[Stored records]
=======

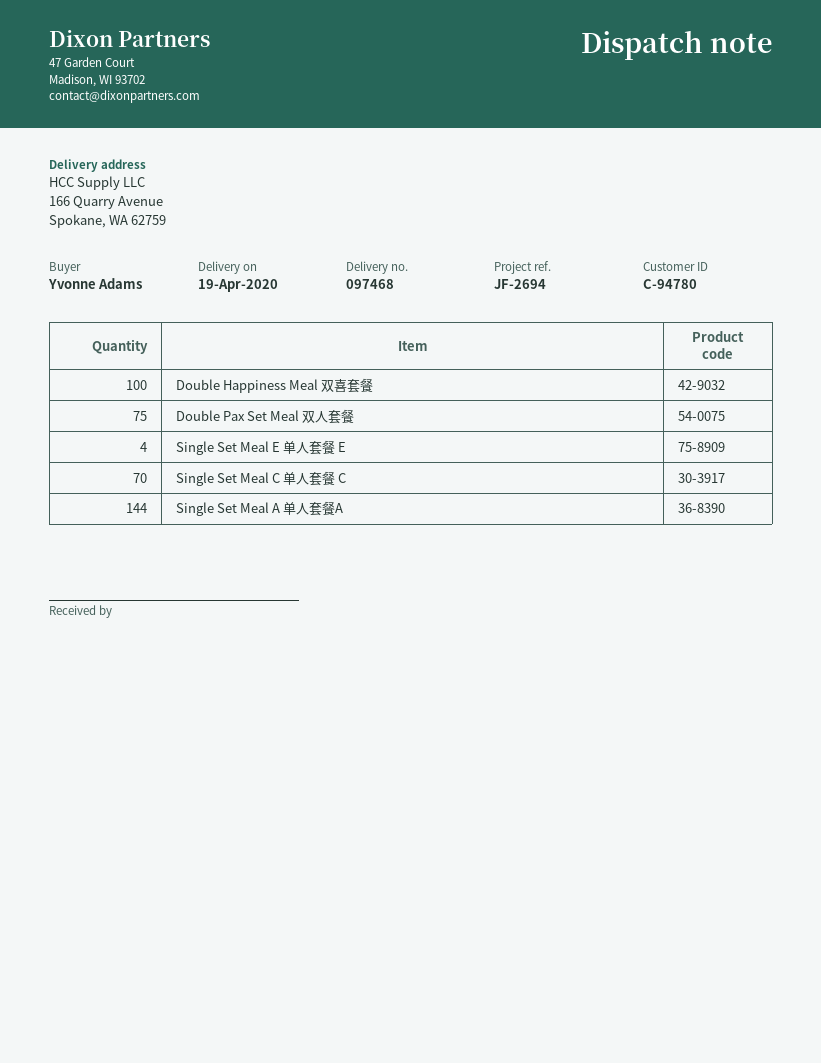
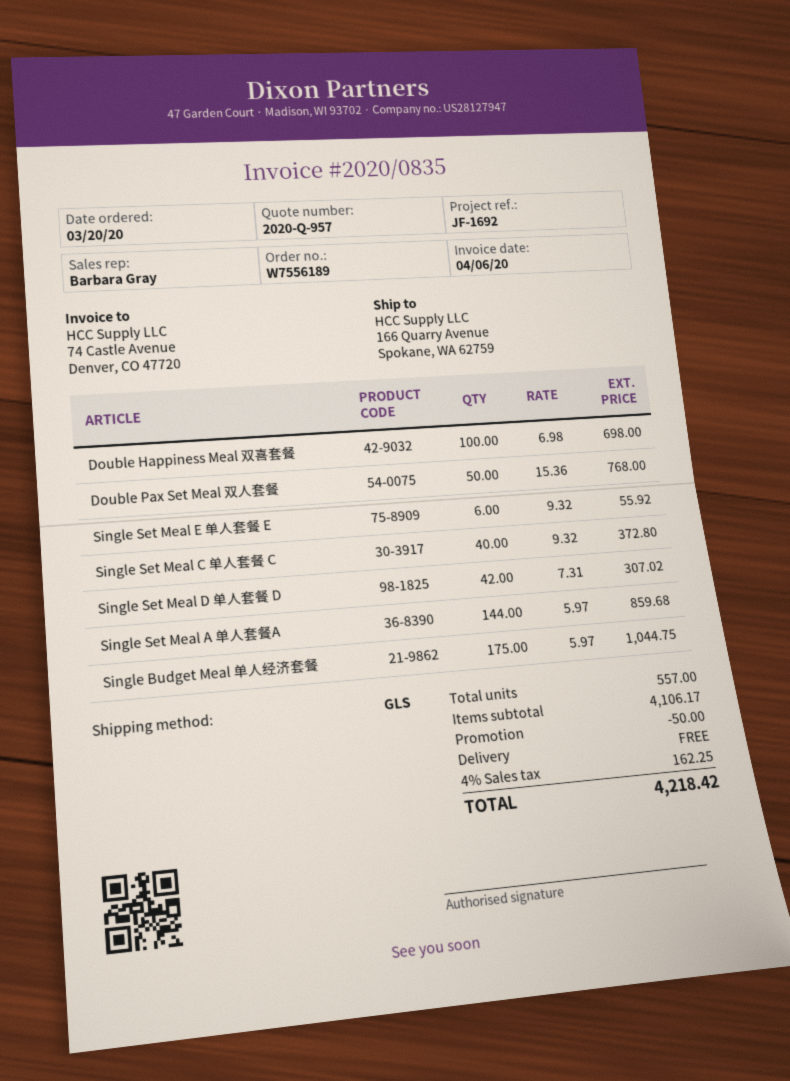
reference: JF-2694 -> JF-1692
Double Pax Set Meal 双人套餐: 75 -> 50
Single Set Meal E 单人套餐 E: 4 -> 6
Single Set Meal C 单人套餐 C: 70 -> 40
Single Set Meal D 单人套餐 D: none -> 42
Single Budget Meal 单人经济套餐: none -> 175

=======

Exactly repeat the data above; the pictures do not belong in your copy.

reference: JF-2694 -> JF-1692
Double Pax Set Meal 双人套餐: 75 -> 50
Single Set Meal E 单人套餐 E: 4 -> 6
Single Set Meal C 单人套餐 C: 70 -> 40
Single Set Meal D 单人套餐 D: none -> 42
Single Budget Meal 单人经济套餐: none -> 175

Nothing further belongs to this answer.